Prior to the coronavirus (COVID-19) pandemic, it was unthinkable for most legal professionals to conduct a trial remotely (except in extraordinary circumstances), as they considered it essential for the parties involved – lawyers, witnesses, experts and judges, among others – to be present in the same courtroom to preserve procedural guarantees.

However, as the pandemic crisis wreaked havoc across the justice system, courts and tribunals were forced to adopt extraordinary measures to ensure access to justice, despite the limitations imposed by travel restrictions and the need for social distancing.

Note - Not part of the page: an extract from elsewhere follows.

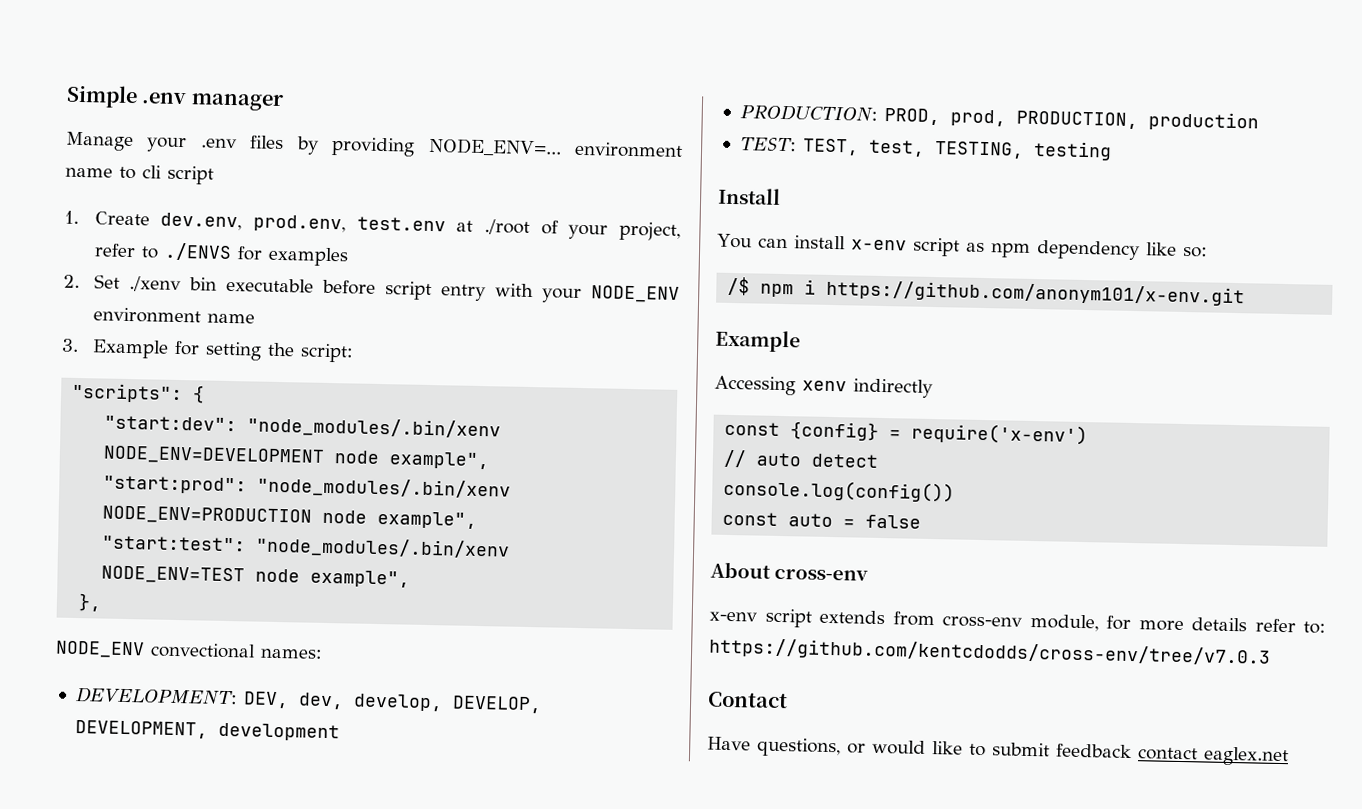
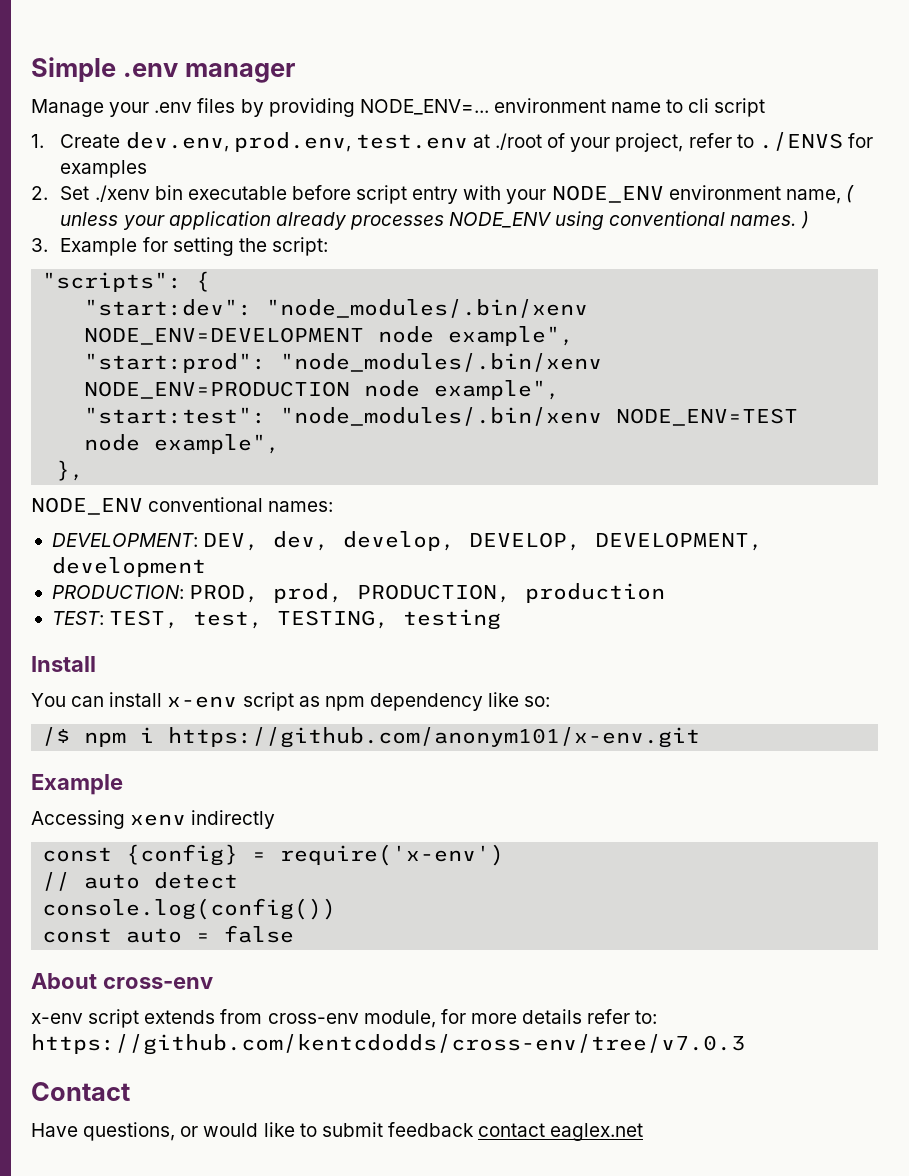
- 2. Set ./xenv bin executable before script entry with your NODE_ENV environment name
+ 2. Set ./xenv bin executable before script entry with your NODE_ENV environment name, ( unless your application already processes NODE_ENV using conventional names. )
- NODE_ENV convectional names:
+ NODE_ENV conventional names:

These extraordinary measures included holding virtual hearings.

In general, courts and tribunals responded remarkably well, and virtual hearings, which began as an extraordinary mechanism, proved to have many advantages, such as saving significant travelling time and costs, making for more expedient proceedings.

However, at the same time, virtual hearings have certain disadvantages (or even risks) that may impact on certain legal principles, such as the ‘principle of immediacy’, the guarantee of due process and the equality of arms principle. In the short term, many countries and arbitration institutions took steps to avoid (or mitigate) such disadvantages or risks. But it is clear that the wholesale adoption of virtual hearings requires careful thought as well as regulation to fully guarantee fundamental legal principles.

For example, significant concerns surround the examination and cross-examination of witnesses and experts during virtual hearings. Given that they are located in a separate venue and only visible through a web camera, anything located outside the camera’s range will not be captured. This poses the risk of external influence over a witness, meaning a witness could be coached off camera while giving evidence, whether by another witness, a legal assistant or any other unauthorised person.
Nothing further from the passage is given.